** DATA IN THIS EXERCISE **
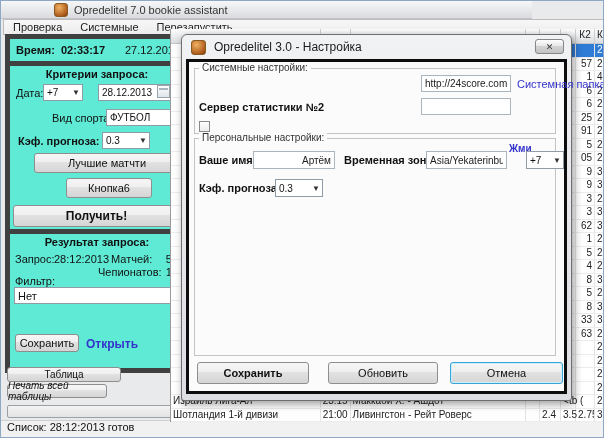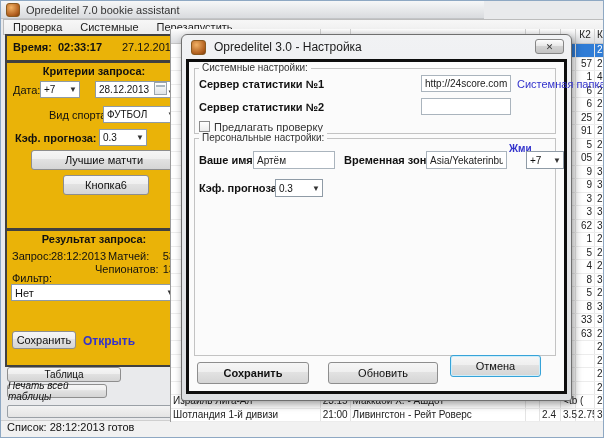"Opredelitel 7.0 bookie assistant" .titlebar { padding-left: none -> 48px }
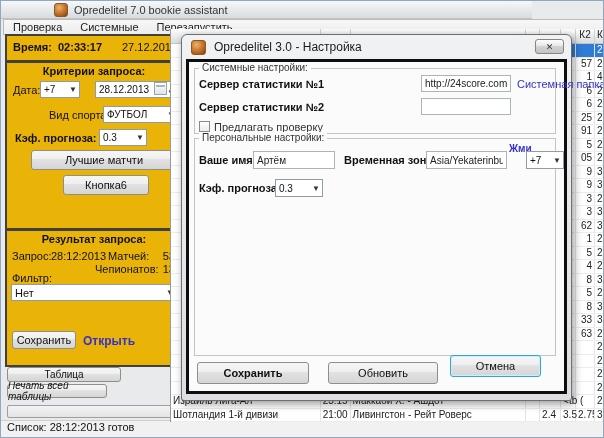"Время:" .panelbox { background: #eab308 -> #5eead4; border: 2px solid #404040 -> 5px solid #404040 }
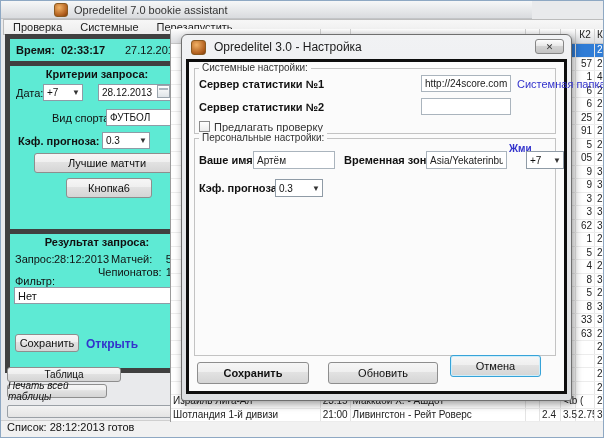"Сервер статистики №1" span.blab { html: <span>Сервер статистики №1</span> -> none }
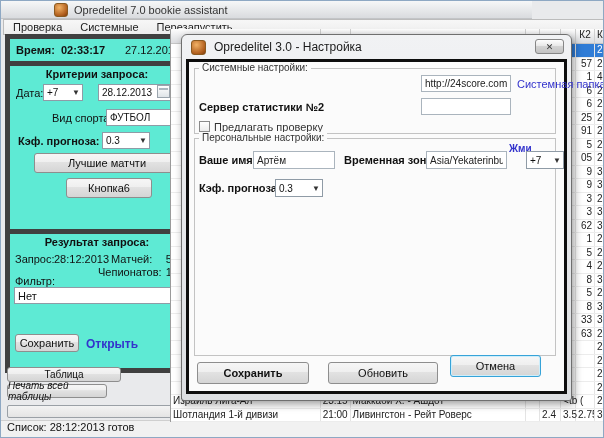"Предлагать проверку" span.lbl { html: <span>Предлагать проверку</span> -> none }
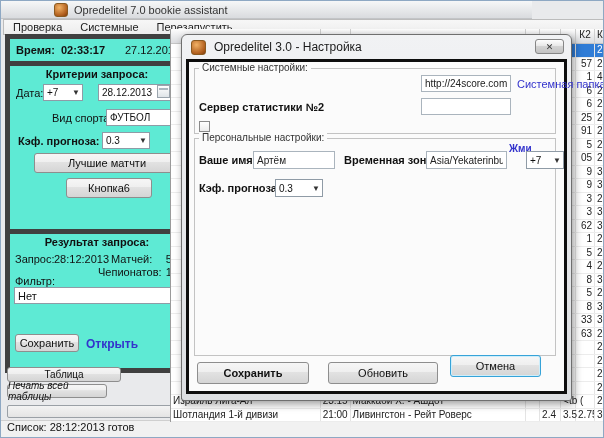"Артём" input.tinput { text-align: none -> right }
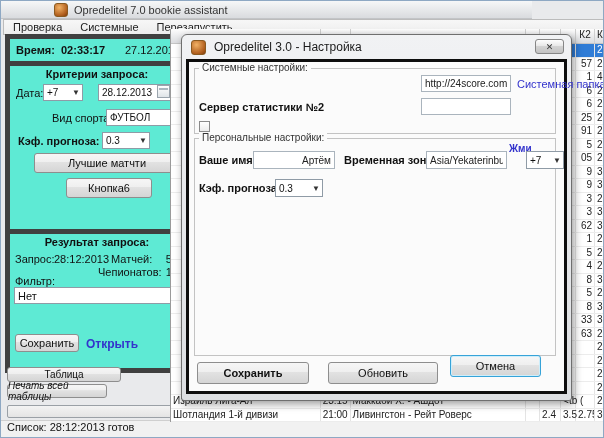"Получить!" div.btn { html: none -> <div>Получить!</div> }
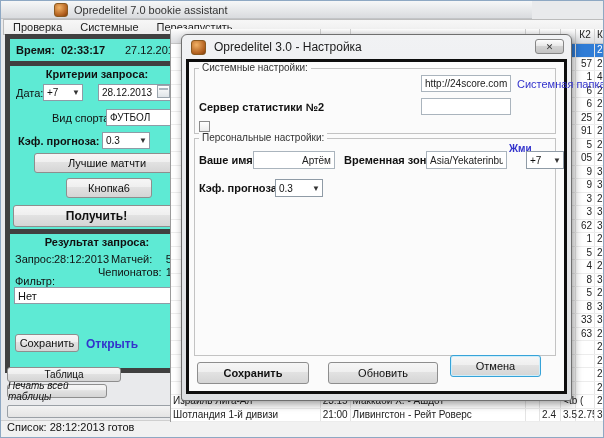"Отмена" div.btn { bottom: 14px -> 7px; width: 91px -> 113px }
---
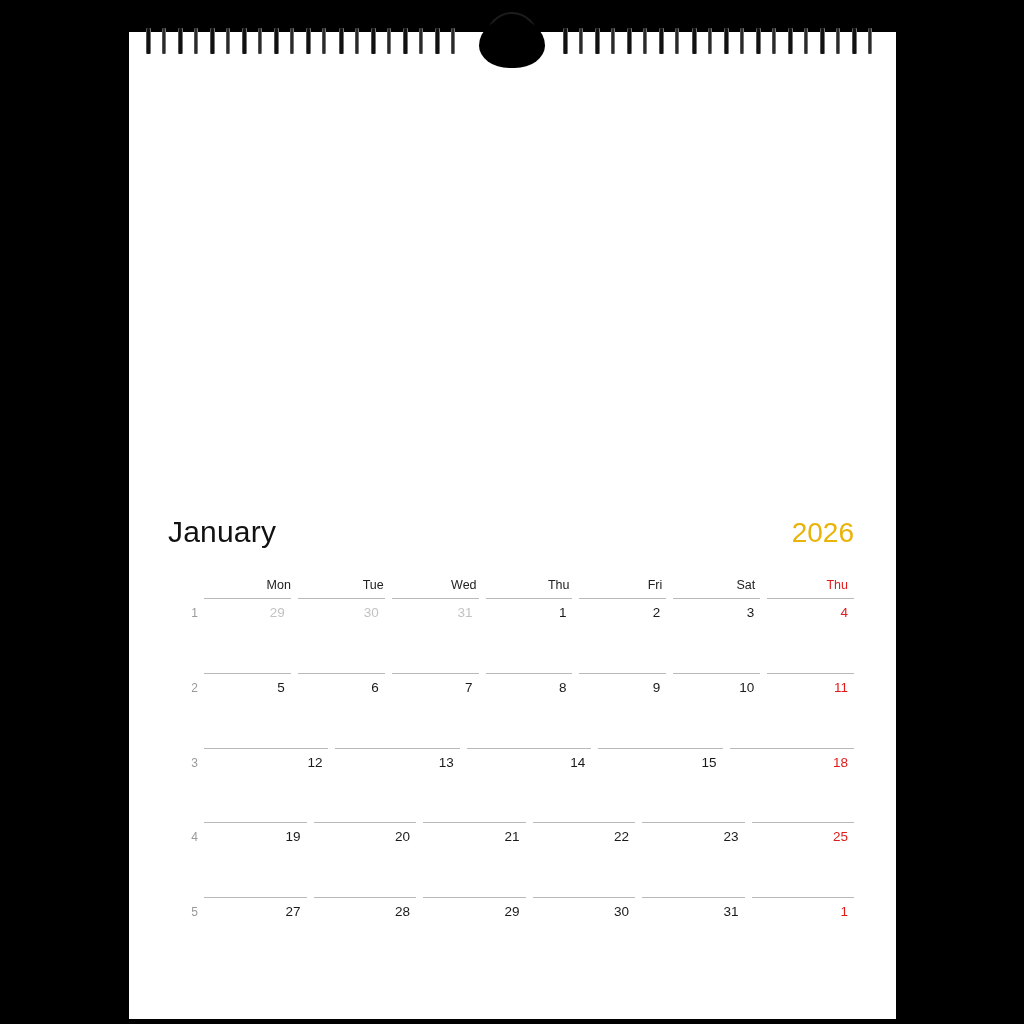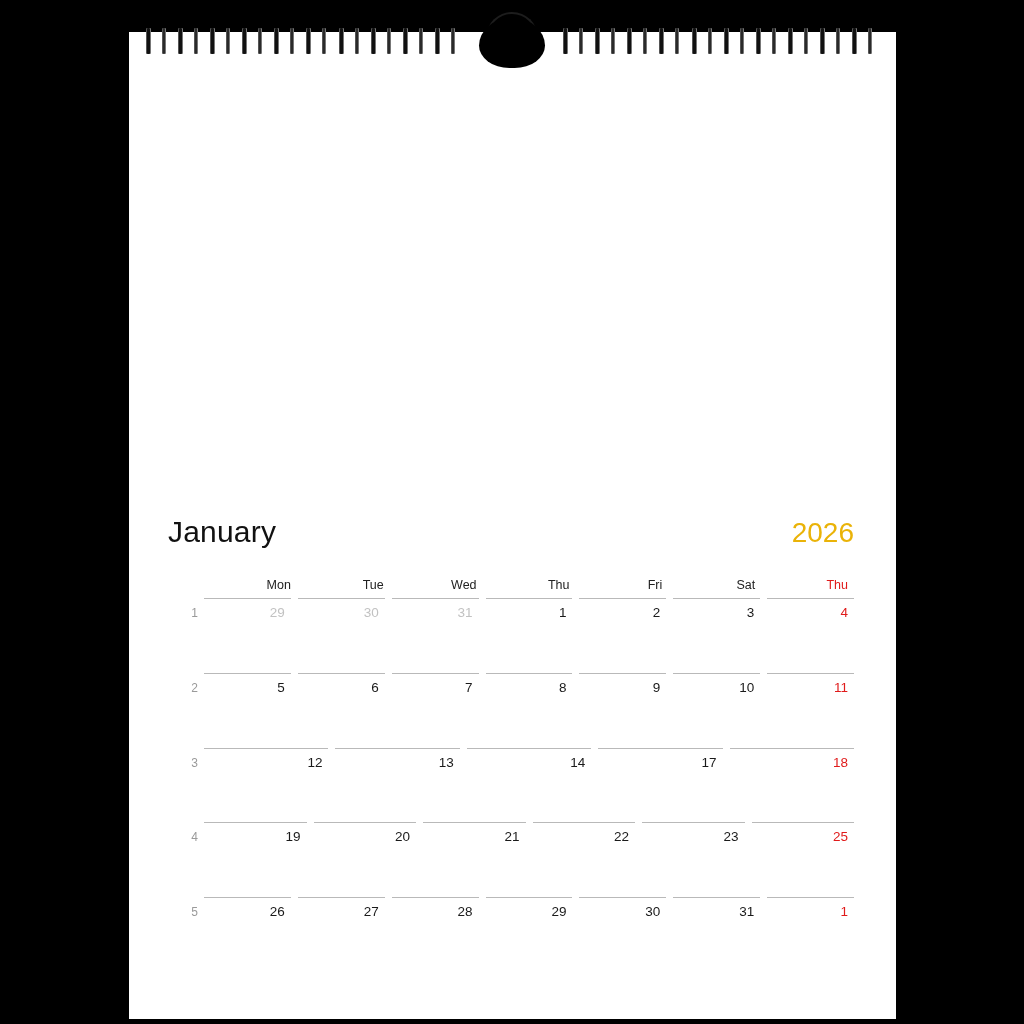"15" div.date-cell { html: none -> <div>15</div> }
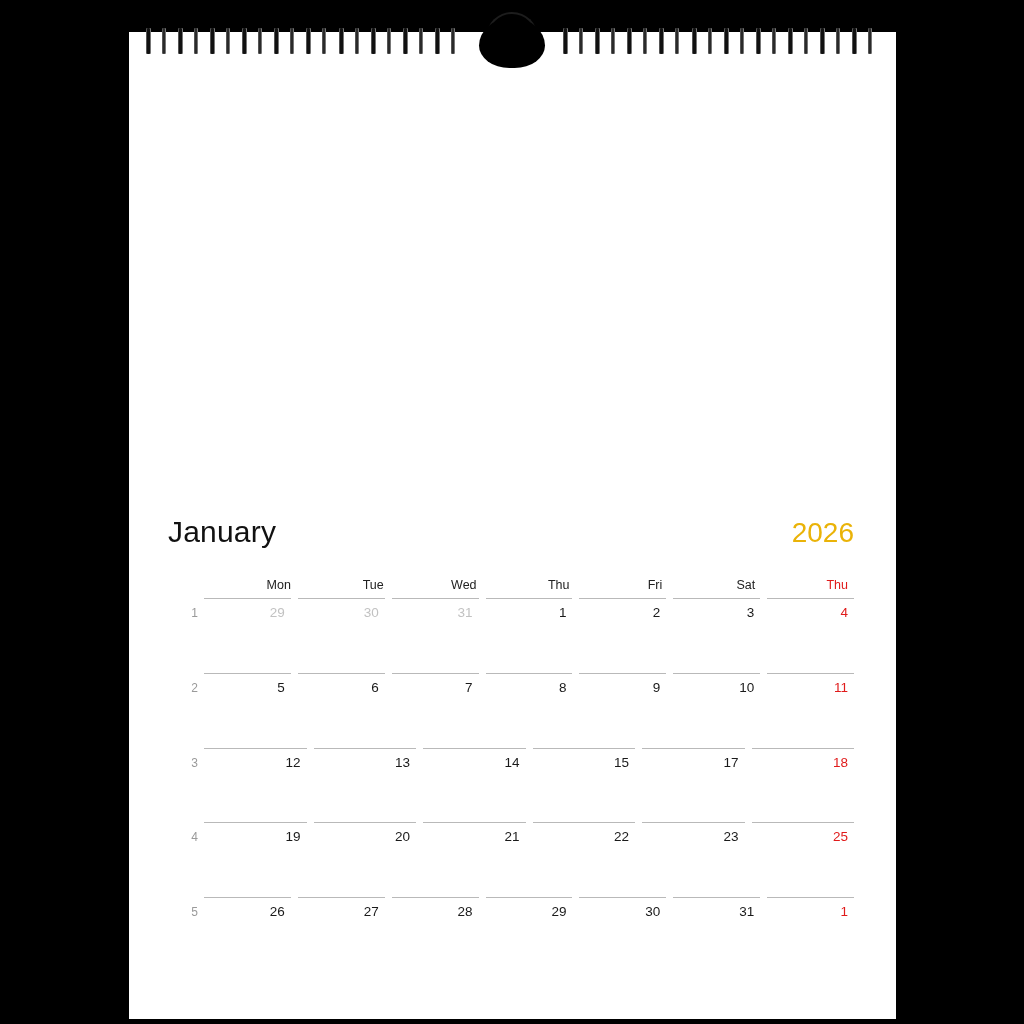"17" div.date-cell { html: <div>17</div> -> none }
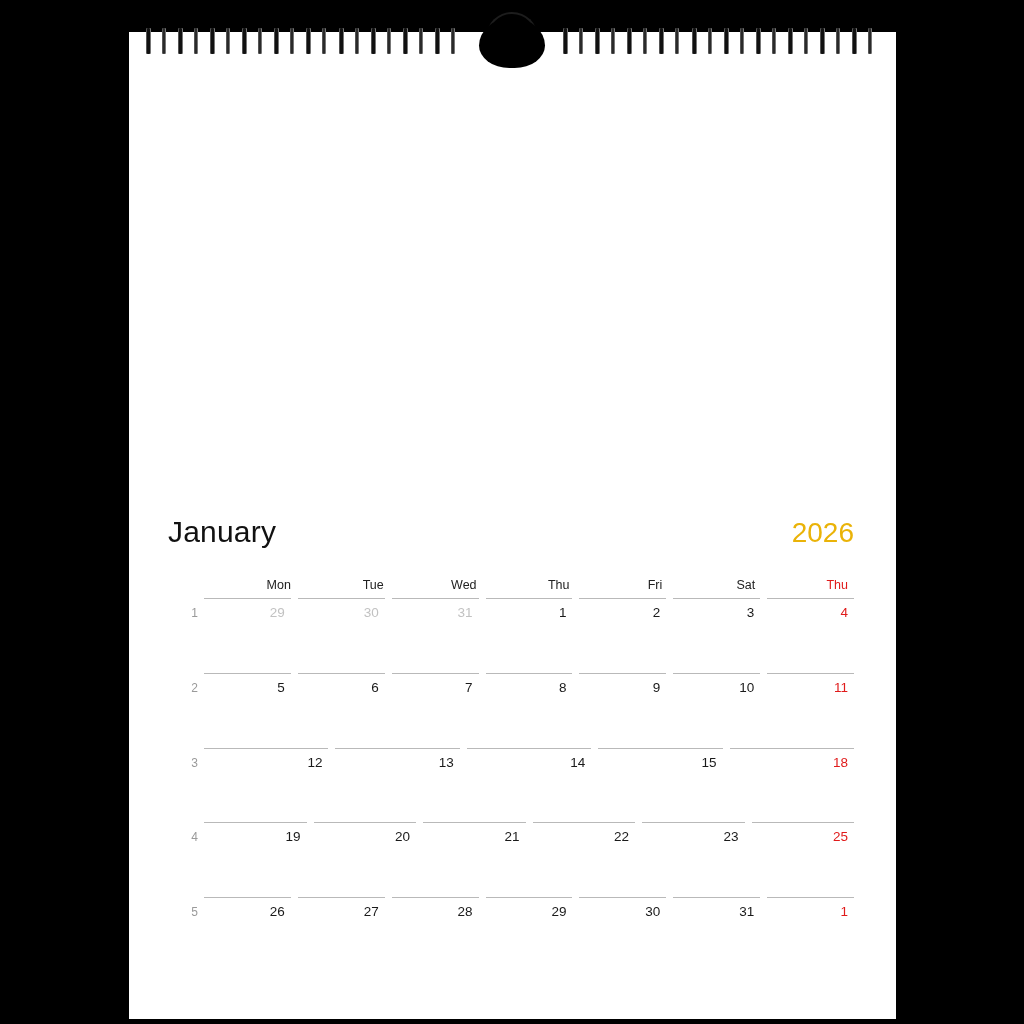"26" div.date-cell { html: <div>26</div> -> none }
--
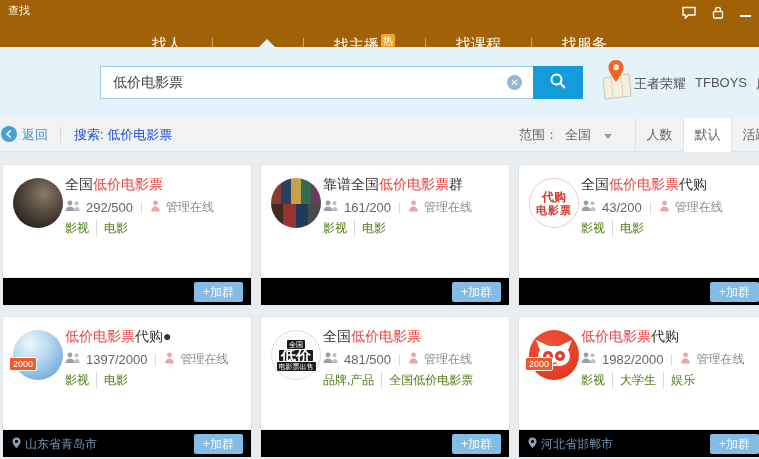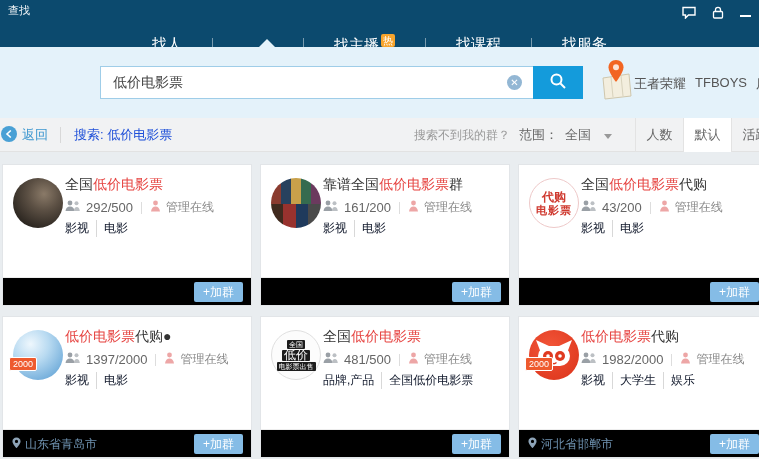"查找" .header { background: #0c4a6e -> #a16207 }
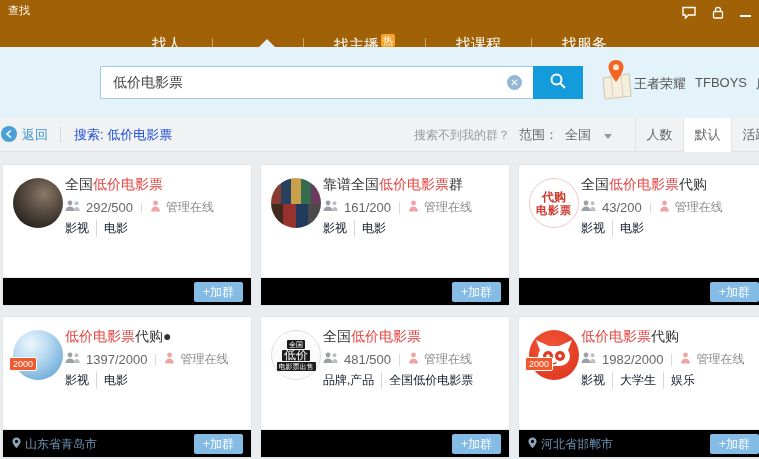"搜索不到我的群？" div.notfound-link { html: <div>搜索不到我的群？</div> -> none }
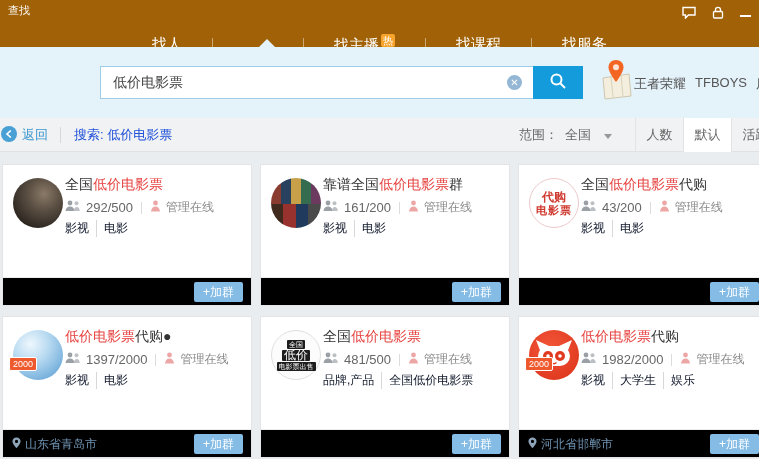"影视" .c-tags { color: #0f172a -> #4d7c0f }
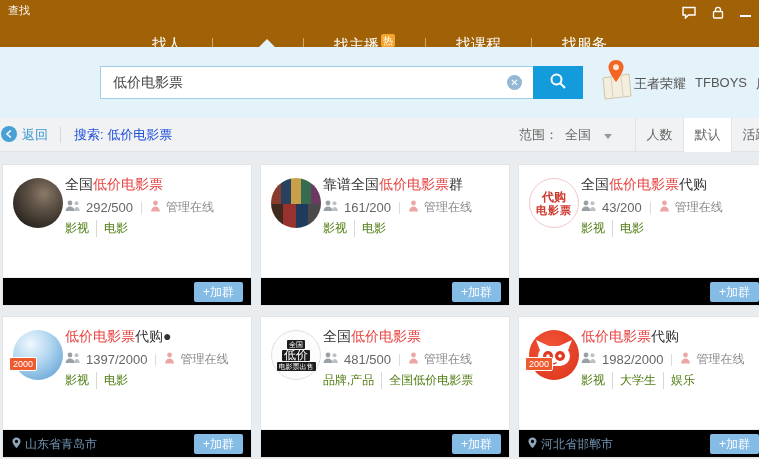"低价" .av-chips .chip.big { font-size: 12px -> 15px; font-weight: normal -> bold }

** AIM OF THE EXERCISE **
Look above for the line with "padding-left: none ->" and the line with "bottom: 14px ->", then copy them and all lines in between exactly as written, and only those, without any pictures.

** EXPECTED ANSWER **
"Opredelitel 7.0 bookie assistant" .titlebar { padding-left: none -> 48px }
"Время:" .panelbox { background: #eab308 -> #5eead4; border: 2px solid #404040 -> 5px solid #404040 }
"Сервер статистики №1" span.blab { html: <span>Сервер статистики №1</span> -> none }
"Предлагать проверку" span.lbl { html: <span>Предлагать проверку</span> -> none }
"Артём" input.tinput { text-align: none -> right }
"Получить!" div.btn { html: none -> <div>Получить!</div> }
"Отмена" div.btn { bottom: 14px -> 7px; width: 91px -> 113px }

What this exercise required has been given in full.